# Problem:
In the entries that follow, count each line containing "example" and state the total, nothing more.

Start of Given information

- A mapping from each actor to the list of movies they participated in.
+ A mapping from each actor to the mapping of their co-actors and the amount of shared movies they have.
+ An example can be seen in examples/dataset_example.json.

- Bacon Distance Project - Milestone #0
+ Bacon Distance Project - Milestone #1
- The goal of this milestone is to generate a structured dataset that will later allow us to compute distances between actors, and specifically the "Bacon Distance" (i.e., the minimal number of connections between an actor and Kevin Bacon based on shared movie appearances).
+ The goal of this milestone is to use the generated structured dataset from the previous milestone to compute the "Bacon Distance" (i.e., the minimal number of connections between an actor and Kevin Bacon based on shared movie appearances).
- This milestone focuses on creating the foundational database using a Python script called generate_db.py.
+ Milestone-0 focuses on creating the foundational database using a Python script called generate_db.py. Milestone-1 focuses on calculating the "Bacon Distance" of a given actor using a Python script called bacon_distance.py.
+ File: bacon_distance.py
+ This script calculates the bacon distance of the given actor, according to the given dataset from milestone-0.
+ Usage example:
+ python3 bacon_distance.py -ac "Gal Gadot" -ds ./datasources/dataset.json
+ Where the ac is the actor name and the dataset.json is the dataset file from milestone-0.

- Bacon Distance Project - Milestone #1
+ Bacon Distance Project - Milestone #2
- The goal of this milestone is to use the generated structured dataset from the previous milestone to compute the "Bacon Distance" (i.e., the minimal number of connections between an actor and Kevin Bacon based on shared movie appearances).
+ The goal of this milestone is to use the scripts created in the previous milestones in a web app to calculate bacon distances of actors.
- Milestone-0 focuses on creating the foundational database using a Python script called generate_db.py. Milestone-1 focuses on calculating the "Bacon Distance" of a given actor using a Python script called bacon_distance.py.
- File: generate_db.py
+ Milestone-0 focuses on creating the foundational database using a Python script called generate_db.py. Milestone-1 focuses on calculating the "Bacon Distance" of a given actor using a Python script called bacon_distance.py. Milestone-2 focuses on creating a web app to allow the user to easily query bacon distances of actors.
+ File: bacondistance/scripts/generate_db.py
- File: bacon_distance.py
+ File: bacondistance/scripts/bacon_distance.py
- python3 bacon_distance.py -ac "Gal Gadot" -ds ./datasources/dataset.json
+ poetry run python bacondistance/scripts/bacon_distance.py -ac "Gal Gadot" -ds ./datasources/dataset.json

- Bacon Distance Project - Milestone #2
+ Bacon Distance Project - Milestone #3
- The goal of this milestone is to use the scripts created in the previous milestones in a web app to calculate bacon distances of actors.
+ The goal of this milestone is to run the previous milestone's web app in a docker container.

End of Given information

# Exercise output:
2